* _Stored data_:

----------

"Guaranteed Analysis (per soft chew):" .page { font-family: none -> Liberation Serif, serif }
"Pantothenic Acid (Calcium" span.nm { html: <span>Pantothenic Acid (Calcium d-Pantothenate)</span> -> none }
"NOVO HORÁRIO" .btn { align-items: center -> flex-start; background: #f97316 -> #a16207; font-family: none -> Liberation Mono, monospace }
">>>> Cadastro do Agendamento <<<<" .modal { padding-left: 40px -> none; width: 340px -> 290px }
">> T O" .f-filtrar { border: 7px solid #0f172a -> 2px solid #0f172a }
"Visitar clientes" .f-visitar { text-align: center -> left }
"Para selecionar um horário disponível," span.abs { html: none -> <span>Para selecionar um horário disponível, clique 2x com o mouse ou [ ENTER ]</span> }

----------

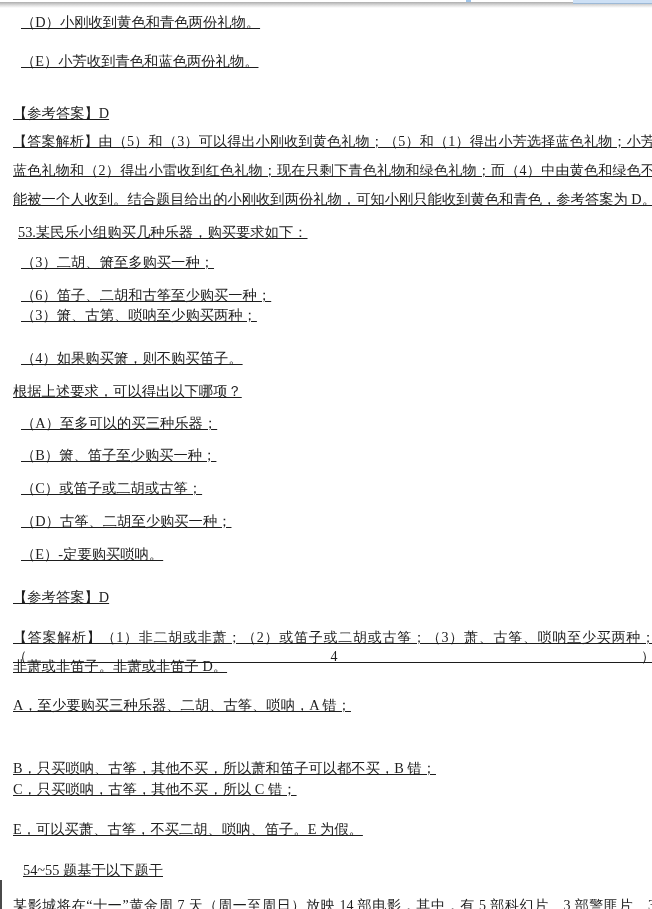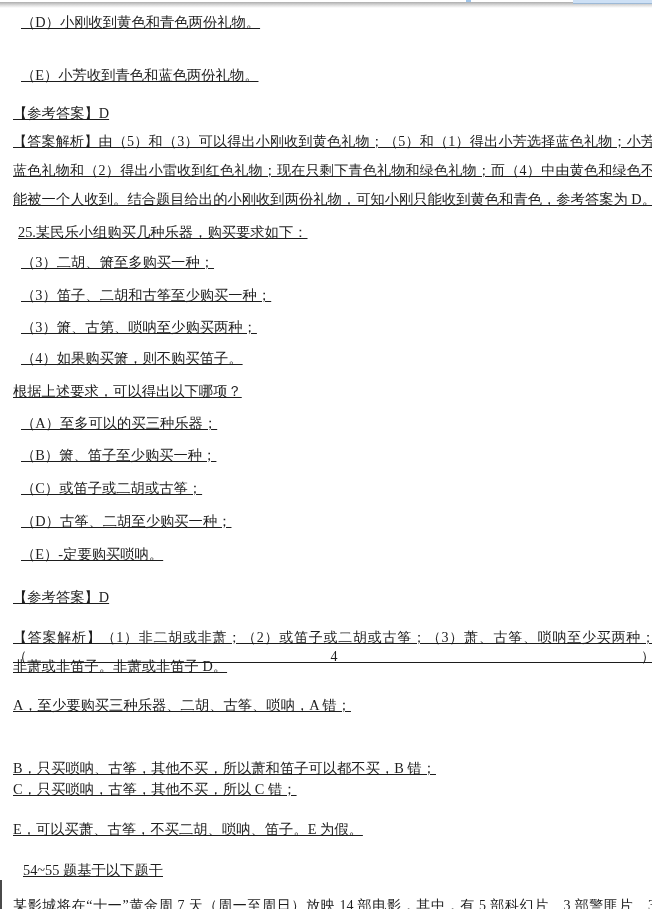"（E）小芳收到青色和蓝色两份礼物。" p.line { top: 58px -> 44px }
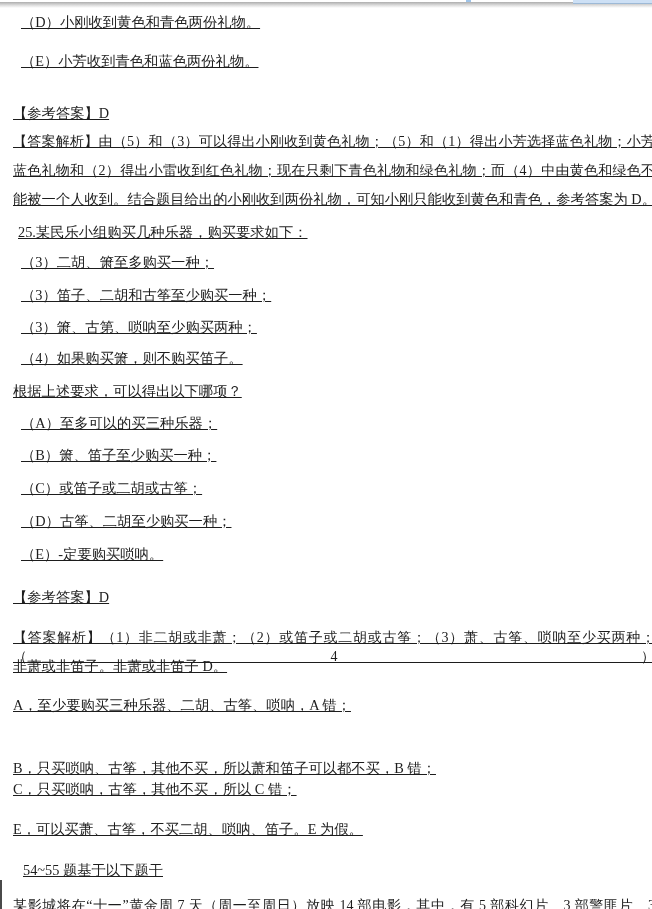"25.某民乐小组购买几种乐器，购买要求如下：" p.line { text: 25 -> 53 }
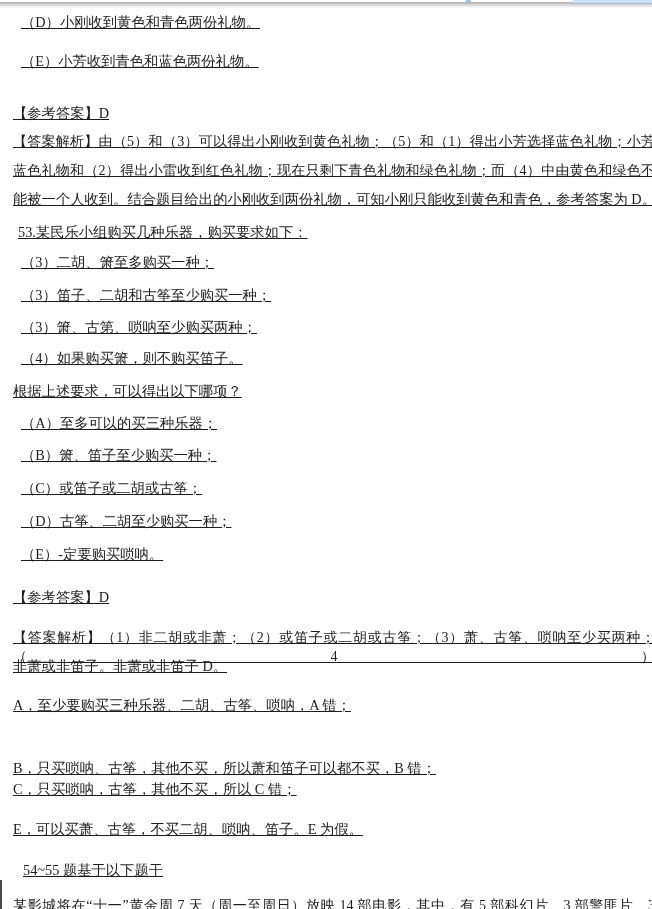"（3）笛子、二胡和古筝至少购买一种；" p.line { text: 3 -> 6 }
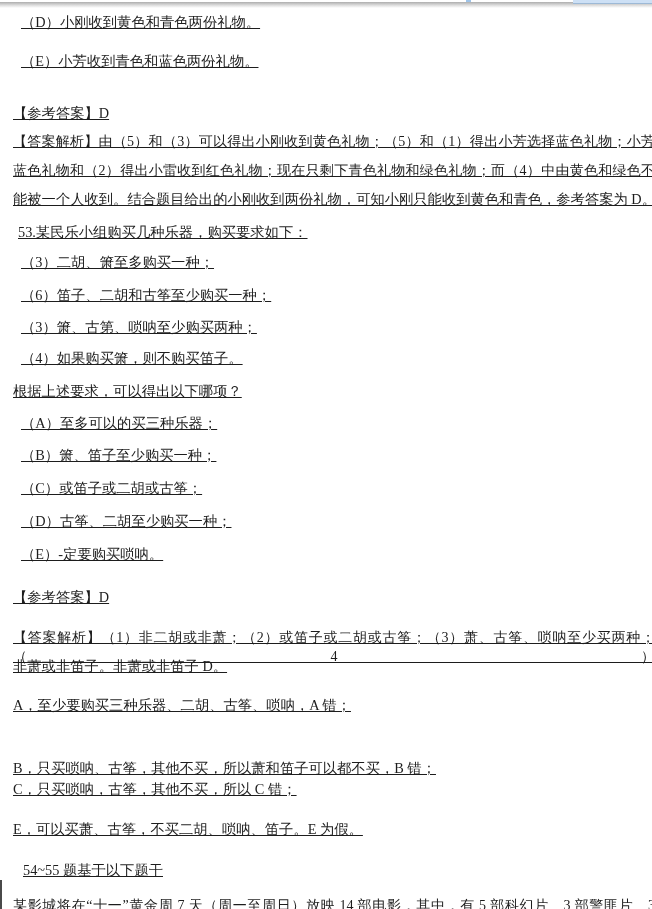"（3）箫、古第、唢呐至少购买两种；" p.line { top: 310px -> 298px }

----------

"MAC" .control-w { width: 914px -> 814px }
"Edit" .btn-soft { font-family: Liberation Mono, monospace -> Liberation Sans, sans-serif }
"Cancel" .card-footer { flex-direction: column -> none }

----------

Restate word for word the lines in the material above from the one with "text-align: center ->" to the one with "html: none ->"; both of those lines count, and nothing else does.

* _Task result_:
"Visitar clientes" .f-visitar { text-align: center -> left }
"Para selecionar um horário disponível," span.abs { html: none -> <span>Para selecionar um horário disponível, clique 2x com o mouse ou [ ENTER ]</span> }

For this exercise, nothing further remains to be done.